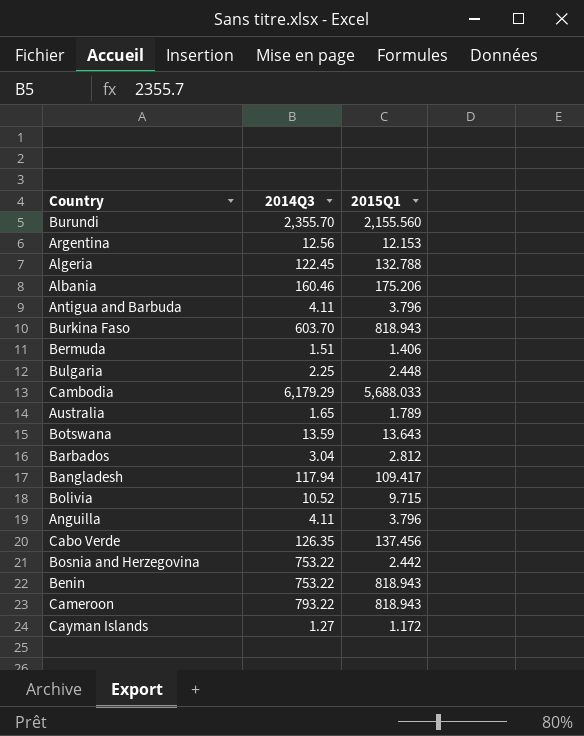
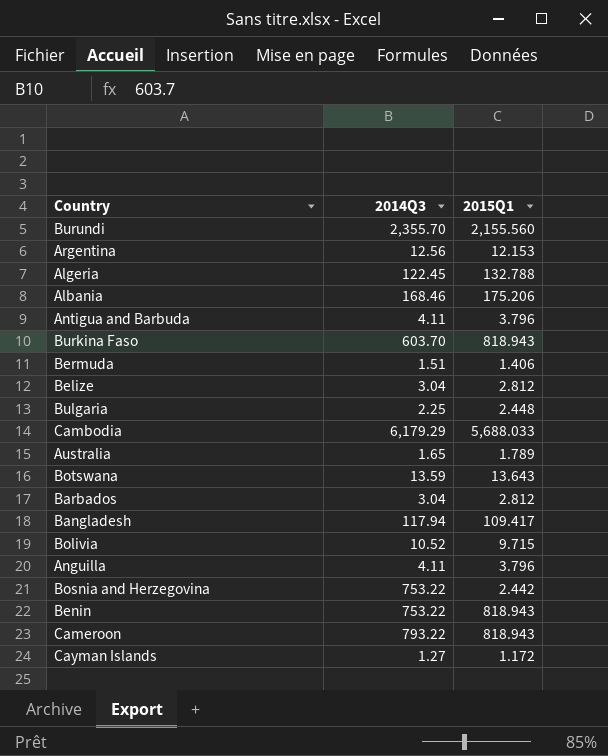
row Cabo Verde: 126.35 | 137.456 -> none
Albania | 2014Q3: 160.46 -> 168.46
row Belize: none -> 3.04 | 2.812

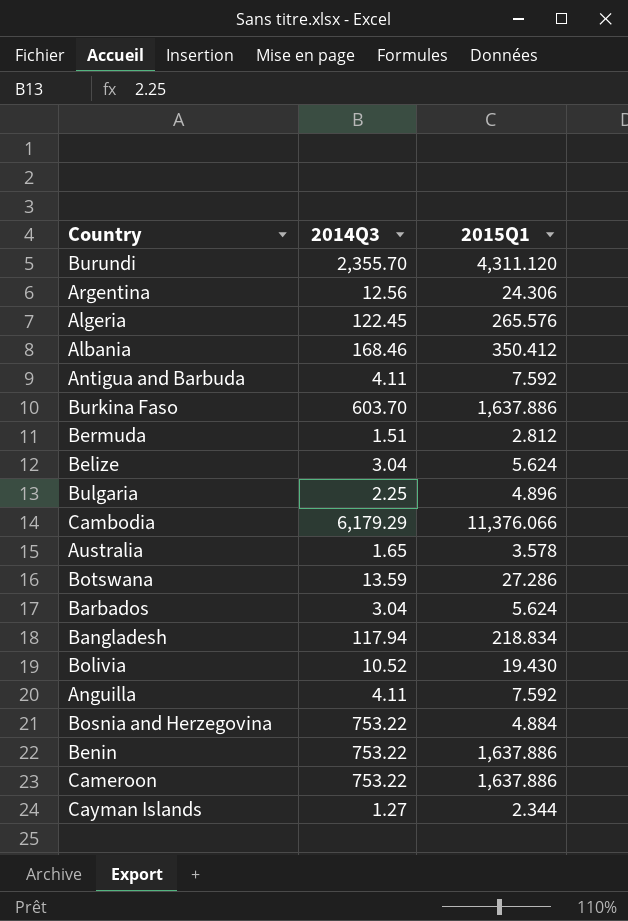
Burundi | 2015Q1: 2,155.560 -> 4,311.120
Argentina | 2015Q1: 12.153 -> 24.306
Algeria | 2015Q1: 132.788 -> 265.576
Albania | 2015Q1: 175.206 -> 350.412
Antigua and Barbuda | 2015Q1: 3.796 -> 7.592
Burkina Faso | 2015Q1: 818.943 -> 1,637.886
Bermuda | 2015Q1: 1.406 -> 2.812
Belize | 2015Q1: 2.812 -> 5.624
Bulgaria | 2015Q1: 2.448 -> 4.896
Cambodia | 2015Q1: 5,688.033 -> 11,376.066
Australia | 2015Q1: 1.789 -> 3.578
Botswana | 2015Q1: 13.643 -> 27.286
Barbados | 2015Q1: 2.812 -> 5.624
Bangladesh | 2015Q1: 109.417 -> 218.834
Bolivia | 2015Q1: 9.715 -> 19.430
Anguilla | 2015Q1: 3.796 -> 7.592
Bosnia and Herzegovina | 2015Q1: 2.442 -> 4.884
Benin | 2015Q1: 818.943 -> 1,637.886
Cameroon | 2014Q3: 793.22 -> 753.22
Cameroon | 2015Q1: 818.943 -> 1,637.886
Cayman Islands | 2015Q1: 1.172 -> 2.344

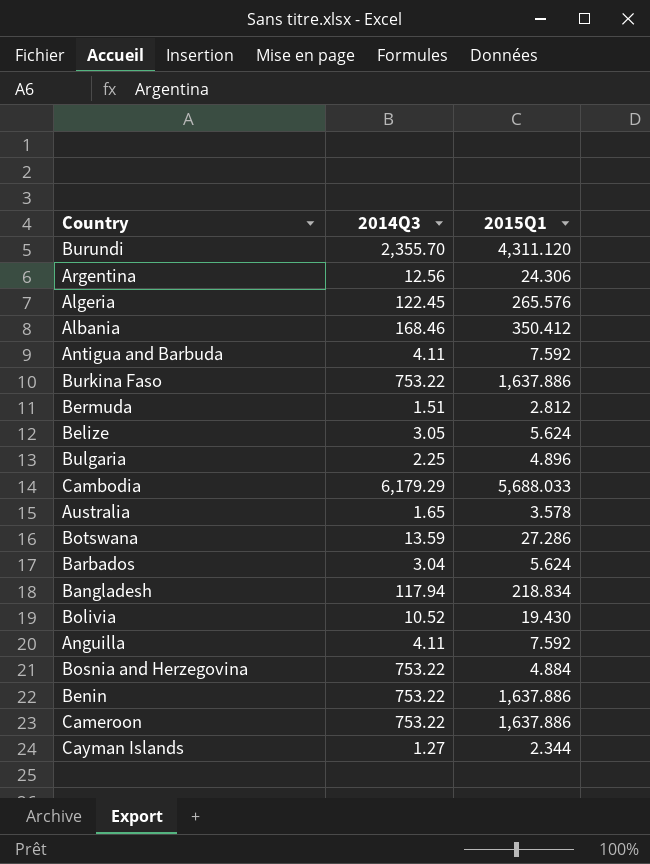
Burkina Faso | 2014Q3: 603.70 -> 753.22
Belize | 2014Q3: 3.04 -> 3.05
Cambodia | 2015Q1: 11,376.066 -> 5,688.033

--

### What the task requires
Each line holding the word "Faso" must be copied from the data.

### Output for this task
Burkina Faso | 2015Q1: 818.943 -> 1,637.886
Burkina Faso | 2014Q3: 603.70 -> 753.22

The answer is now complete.